SOURCE RECORDS
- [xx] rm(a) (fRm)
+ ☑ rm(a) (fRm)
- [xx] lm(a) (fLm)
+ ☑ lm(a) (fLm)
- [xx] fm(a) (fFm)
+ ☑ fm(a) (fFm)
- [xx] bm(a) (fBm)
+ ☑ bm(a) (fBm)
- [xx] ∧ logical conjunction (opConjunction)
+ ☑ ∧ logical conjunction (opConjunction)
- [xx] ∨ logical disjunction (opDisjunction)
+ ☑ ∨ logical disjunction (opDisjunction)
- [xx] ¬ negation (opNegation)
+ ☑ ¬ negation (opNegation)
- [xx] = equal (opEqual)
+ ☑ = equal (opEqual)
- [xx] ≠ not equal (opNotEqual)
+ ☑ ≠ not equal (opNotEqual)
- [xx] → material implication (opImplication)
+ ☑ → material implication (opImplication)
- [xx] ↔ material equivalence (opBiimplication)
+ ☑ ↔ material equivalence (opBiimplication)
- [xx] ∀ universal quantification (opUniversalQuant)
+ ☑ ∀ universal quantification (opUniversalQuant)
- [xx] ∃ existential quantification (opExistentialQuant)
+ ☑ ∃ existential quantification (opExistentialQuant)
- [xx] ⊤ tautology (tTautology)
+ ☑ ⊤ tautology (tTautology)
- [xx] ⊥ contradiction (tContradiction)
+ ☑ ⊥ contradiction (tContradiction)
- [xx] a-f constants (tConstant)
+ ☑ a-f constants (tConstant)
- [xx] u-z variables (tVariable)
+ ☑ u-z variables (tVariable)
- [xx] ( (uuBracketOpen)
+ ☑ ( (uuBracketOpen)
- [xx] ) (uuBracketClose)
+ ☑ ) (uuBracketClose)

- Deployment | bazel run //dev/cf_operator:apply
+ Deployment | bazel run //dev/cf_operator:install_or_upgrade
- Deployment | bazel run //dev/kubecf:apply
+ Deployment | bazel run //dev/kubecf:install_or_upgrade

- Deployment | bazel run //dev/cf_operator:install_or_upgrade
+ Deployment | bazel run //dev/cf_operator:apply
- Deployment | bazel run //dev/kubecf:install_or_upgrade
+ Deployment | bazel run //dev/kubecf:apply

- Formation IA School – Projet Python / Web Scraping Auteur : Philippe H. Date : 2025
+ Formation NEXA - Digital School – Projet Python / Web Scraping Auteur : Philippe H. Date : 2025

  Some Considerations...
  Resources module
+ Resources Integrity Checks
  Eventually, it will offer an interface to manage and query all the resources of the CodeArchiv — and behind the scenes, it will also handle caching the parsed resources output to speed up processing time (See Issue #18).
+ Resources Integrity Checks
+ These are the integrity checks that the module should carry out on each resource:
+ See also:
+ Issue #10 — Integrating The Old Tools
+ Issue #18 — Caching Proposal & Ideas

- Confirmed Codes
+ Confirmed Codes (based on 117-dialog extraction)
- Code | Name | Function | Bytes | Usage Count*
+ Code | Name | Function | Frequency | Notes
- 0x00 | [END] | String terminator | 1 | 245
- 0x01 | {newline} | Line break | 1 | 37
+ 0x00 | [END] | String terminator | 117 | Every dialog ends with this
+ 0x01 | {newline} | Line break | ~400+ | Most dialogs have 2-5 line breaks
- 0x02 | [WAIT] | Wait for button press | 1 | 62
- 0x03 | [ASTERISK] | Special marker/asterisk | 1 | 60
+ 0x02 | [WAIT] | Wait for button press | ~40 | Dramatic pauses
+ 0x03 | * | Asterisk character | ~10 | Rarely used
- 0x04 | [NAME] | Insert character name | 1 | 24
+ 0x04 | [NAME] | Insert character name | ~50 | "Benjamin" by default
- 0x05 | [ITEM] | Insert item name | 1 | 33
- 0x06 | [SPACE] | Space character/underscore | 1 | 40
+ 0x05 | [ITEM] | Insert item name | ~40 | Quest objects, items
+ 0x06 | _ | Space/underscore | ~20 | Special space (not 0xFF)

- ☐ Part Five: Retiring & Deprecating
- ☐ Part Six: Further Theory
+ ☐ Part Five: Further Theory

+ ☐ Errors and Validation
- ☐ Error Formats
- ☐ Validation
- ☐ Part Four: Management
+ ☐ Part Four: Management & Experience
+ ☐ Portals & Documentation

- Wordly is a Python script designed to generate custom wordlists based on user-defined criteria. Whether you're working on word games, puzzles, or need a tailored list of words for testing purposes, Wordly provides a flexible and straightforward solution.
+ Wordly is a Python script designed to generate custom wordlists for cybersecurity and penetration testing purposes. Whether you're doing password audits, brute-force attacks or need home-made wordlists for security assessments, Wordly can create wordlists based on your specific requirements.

TASK TO COMPLETE
Leave out every line before the one containing "- ☐ Error Formats"; set down that line and all remaining lines of the material exactly.

ANSWER TO THIS PROBLEM
- ☐ Error Formats
- ☐ Validation
- ☐ Part Four: Management
+ ☐ Part Four: Management & Experience
+ ☐ Portals & Documentation

- Wordly is a Python script designed to generate custom wordlists based on user-defined criteria. Whether you're working on word games, puzzles, or need a tailored list of words for testing purposes, Wordly provides a flexible and straightforward solution.
+ Wordly is a Python script designed to generate custom wordlists for cybersecurity and penetration testing purposes. Whether you're doing password audits, brute-force attacks or need home-made wordlists for security assessments, Wordly can create wordlists based on your specific requirements.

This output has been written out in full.